START Input
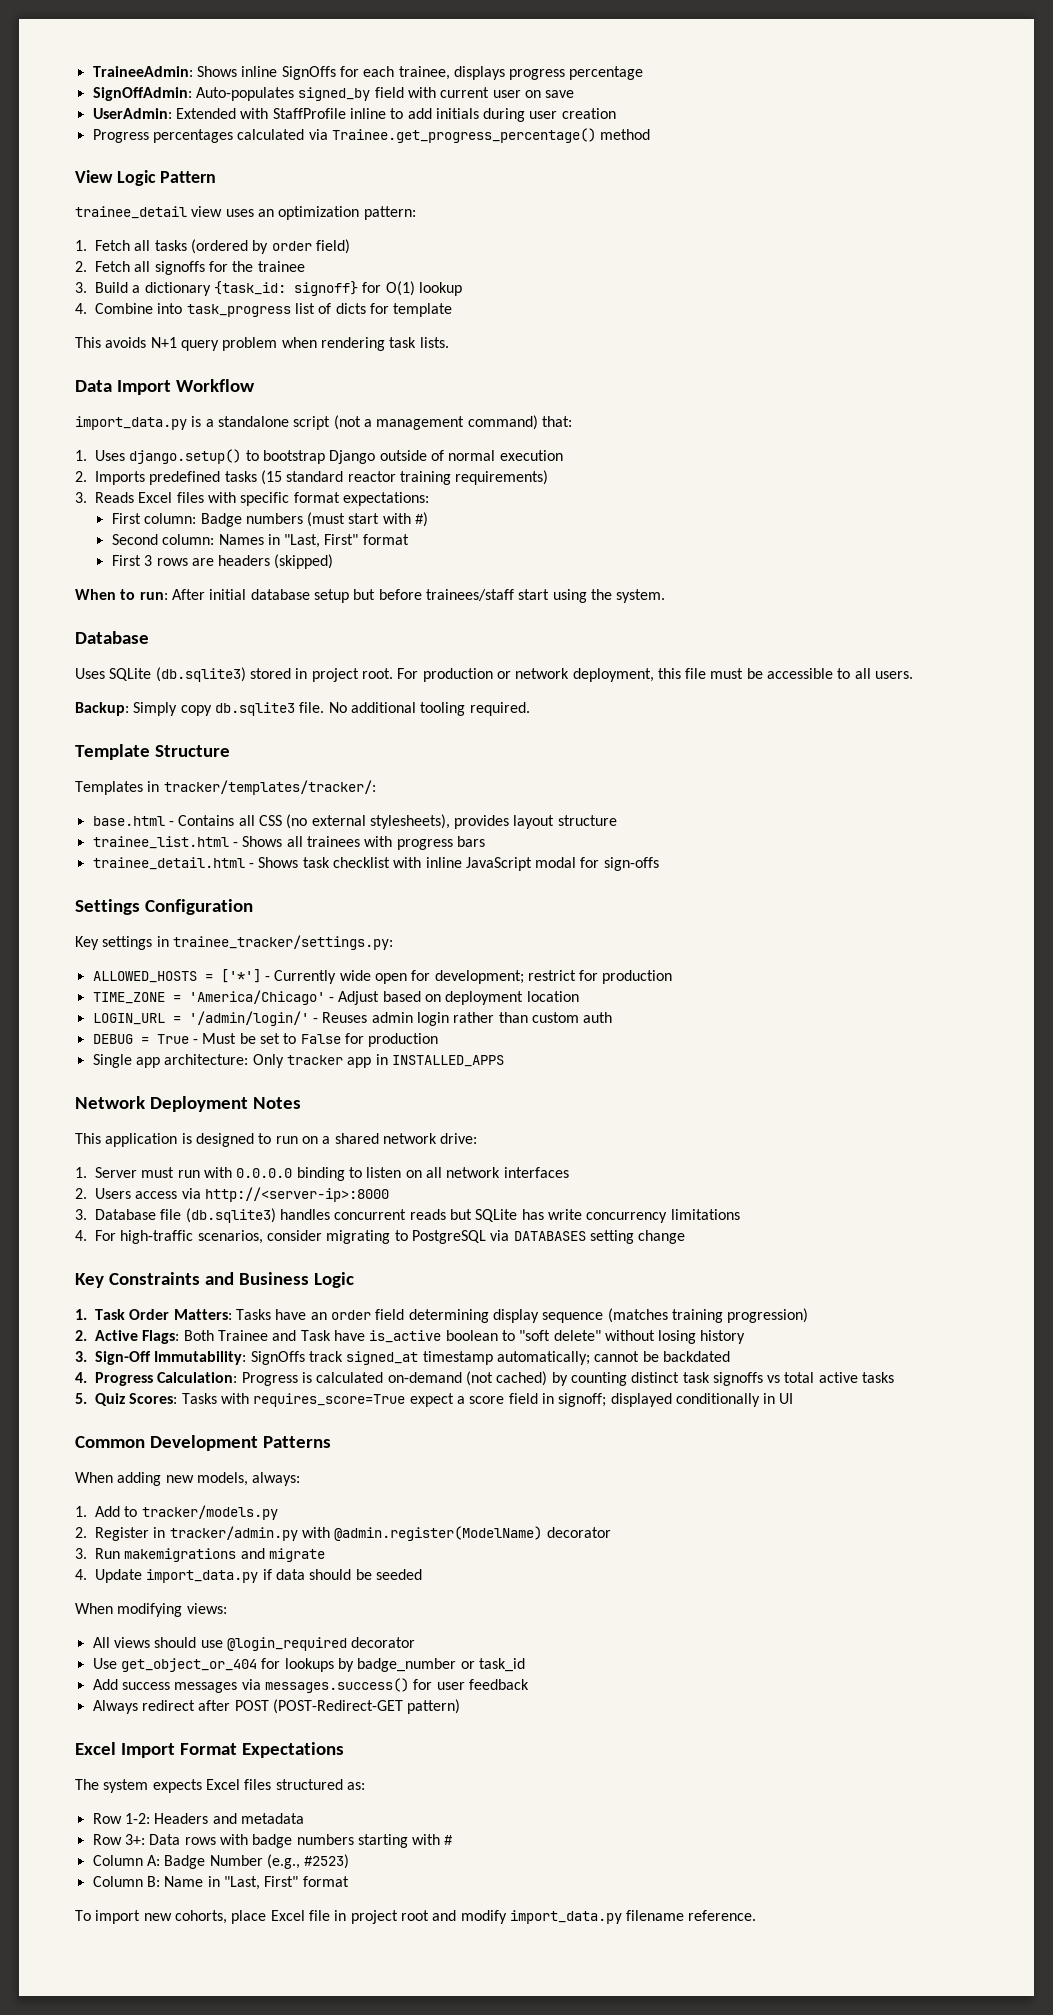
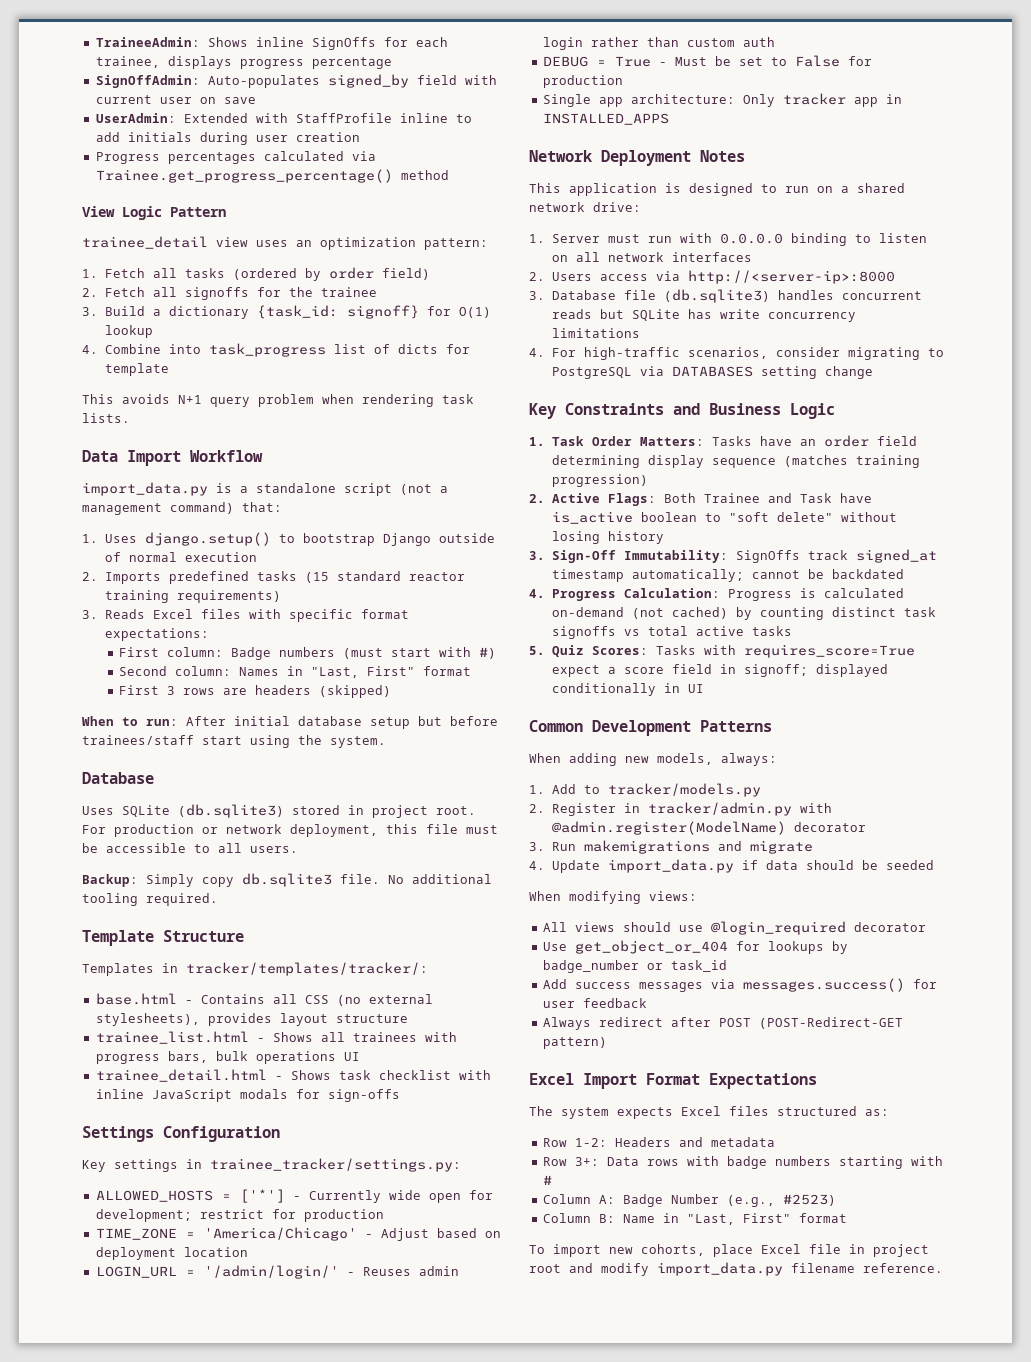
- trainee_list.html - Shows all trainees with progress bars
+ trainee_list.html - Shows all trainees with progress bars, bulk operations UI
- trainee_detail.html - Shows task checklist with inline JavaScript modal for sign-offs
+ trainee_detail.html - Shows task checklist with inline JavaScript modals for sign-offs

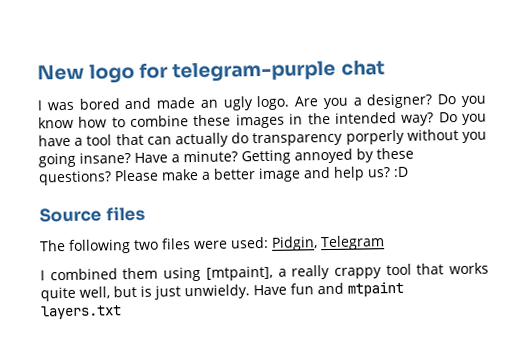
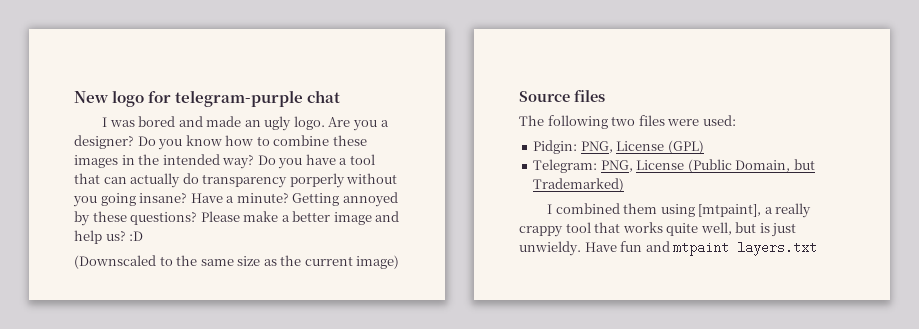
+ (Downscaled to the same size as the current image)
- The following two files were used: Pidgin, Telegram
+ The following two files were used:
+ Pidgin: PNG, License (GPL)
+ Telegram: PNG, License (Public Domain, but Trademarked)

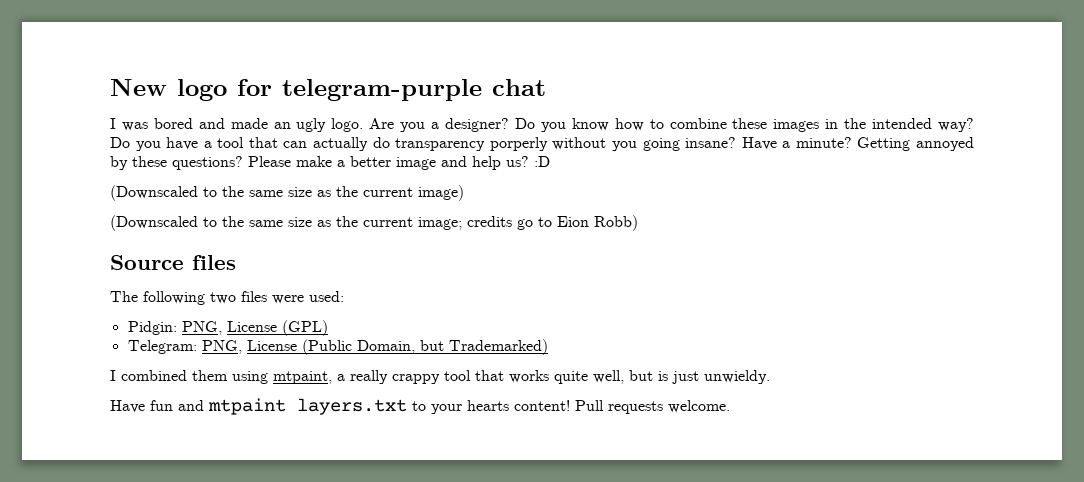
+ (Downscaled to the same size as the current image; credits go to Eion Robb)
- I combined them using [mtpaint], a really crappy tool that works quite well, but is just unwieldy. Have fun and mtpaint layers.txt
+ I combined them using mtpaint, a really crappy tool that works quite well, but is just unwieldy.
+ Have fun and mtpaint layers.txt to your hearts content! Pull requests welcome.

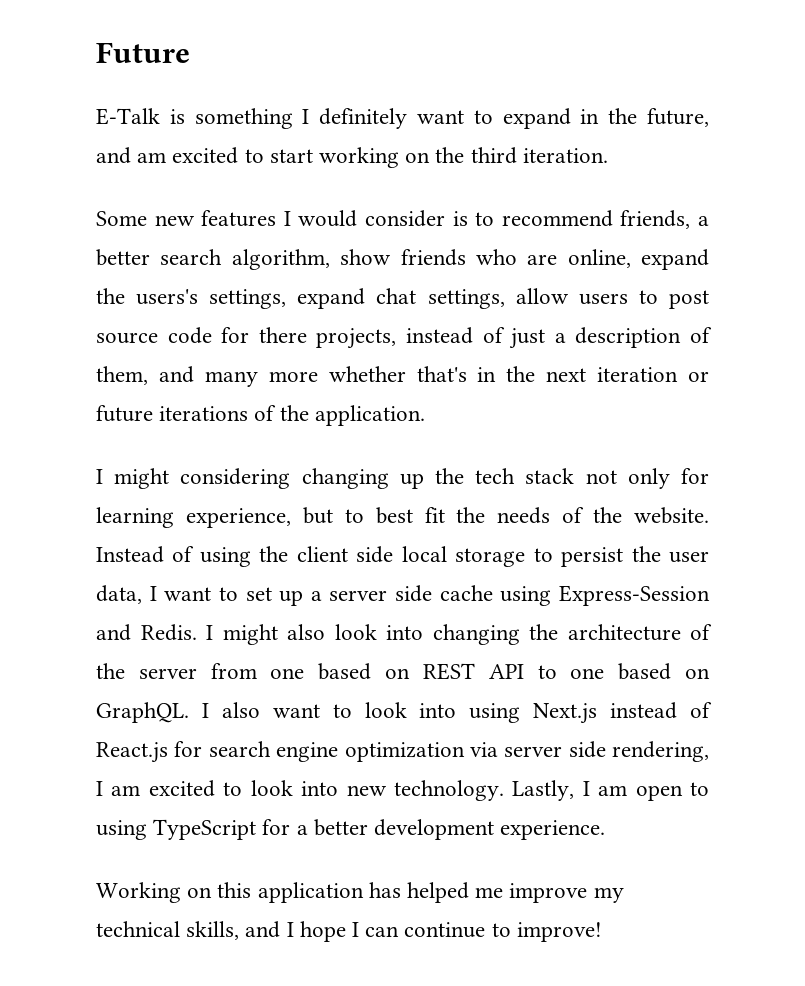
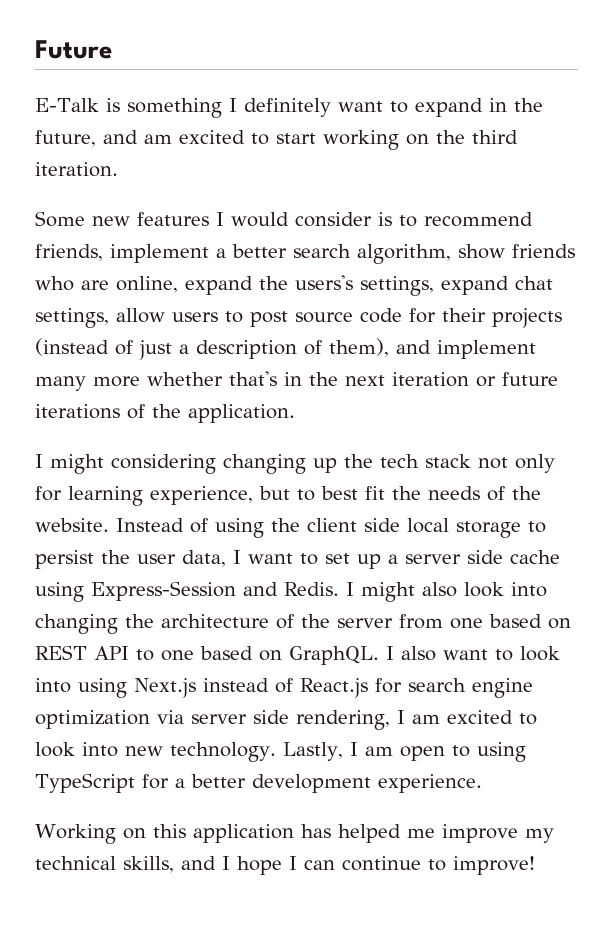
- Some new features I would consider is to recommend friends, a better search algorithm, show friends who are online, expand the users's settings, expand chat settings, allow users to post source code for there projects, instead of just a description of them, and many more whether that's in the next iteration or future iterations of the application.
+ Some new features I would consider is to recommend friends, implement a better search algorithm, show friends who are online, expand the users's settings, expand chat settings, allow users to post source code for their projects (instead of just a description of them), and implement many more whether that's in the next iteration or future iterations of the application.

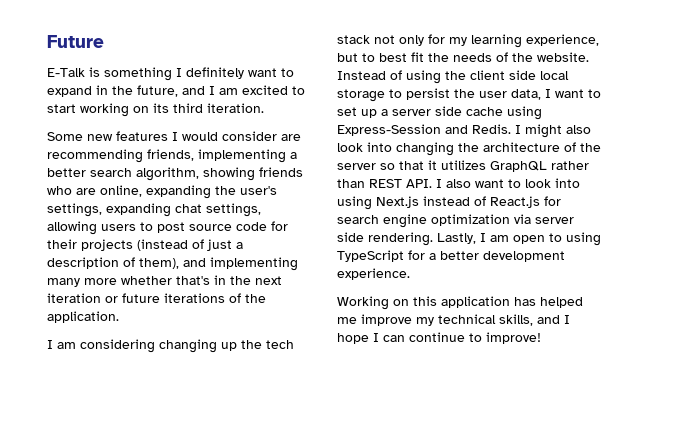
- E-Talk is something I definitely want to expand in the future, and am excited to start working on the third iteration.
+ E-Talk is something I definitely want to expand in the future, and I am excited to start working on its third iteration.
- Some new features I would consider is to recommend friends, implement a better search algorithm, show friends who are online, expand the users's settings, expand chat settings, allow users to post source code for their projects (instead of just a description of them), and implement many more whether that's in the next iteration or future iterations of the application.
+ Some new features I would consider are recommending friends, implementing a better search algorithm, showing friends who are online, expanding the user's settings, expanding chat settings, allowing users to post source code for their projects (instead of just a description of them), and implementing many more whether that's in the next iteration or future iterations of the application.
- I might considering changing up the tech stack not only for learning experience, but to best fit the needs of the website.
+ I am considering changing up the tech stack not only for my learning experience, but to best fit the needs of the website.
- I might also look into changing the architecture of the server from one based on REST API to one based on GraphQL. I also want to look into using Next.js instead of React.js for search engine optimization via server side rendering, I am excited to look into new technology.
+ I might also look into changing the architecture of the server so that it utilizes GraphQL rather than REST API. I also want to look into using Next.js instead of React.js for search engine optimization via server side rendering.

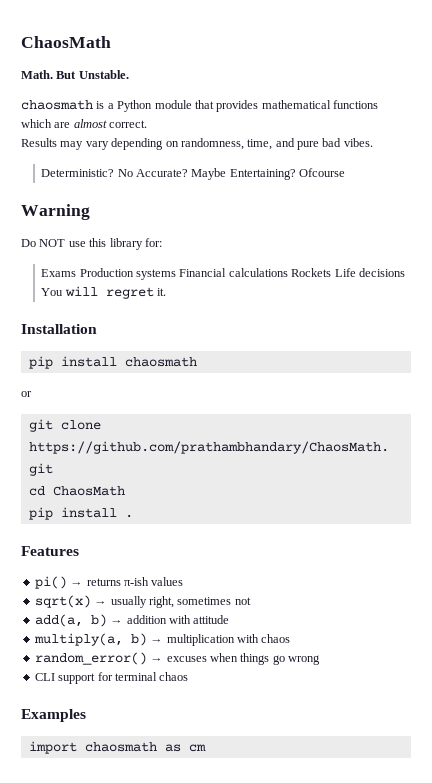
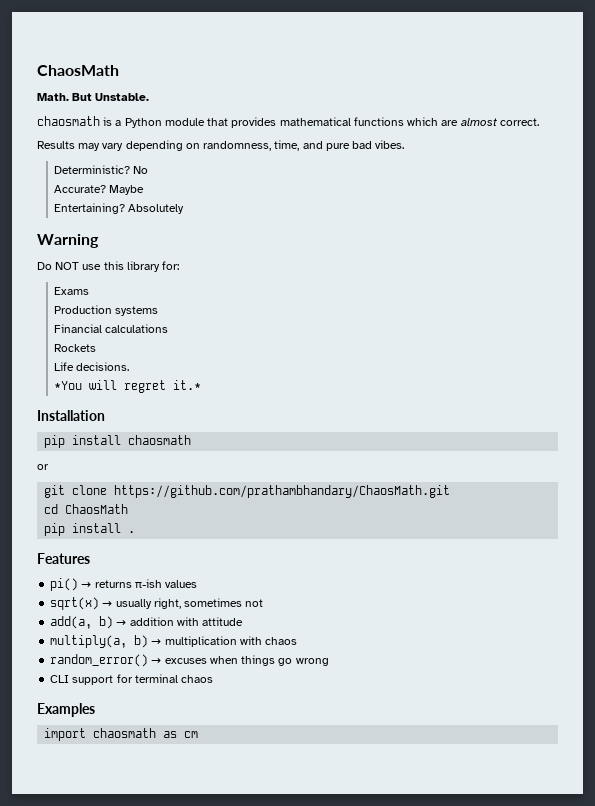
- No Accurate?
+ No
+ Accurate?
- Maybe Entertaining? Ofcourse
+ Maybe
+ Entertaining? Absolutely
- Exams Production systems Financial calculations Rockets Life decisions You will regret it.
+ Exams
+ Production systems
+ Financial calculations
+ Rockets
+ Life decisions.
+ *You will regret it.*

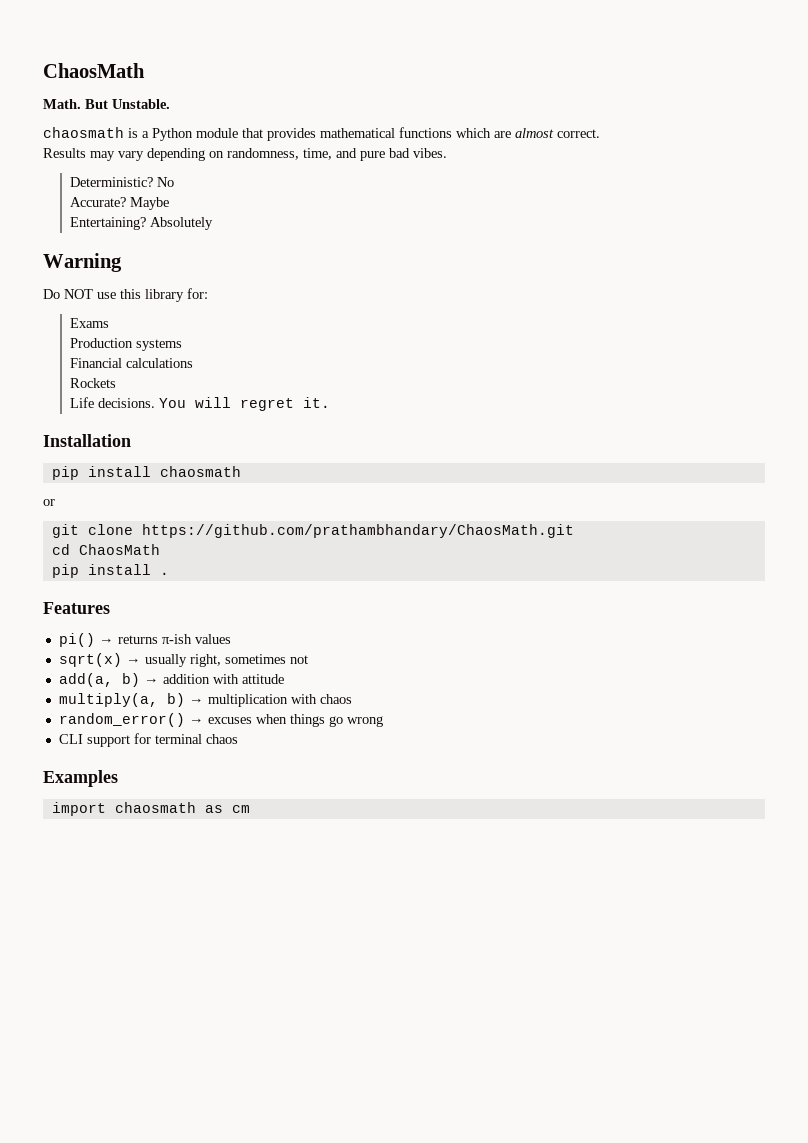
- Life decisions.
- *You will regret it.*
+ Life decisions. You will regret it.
END Input
All lines in the records above that contain "regret" are to be reported.

Result of this exercise:
- Exams Production systems Financial calculations Rockets Life decisions You will regret it.
+ *You will regret it.*
- *You will regret it.*
+ Life decisions. You will regret it.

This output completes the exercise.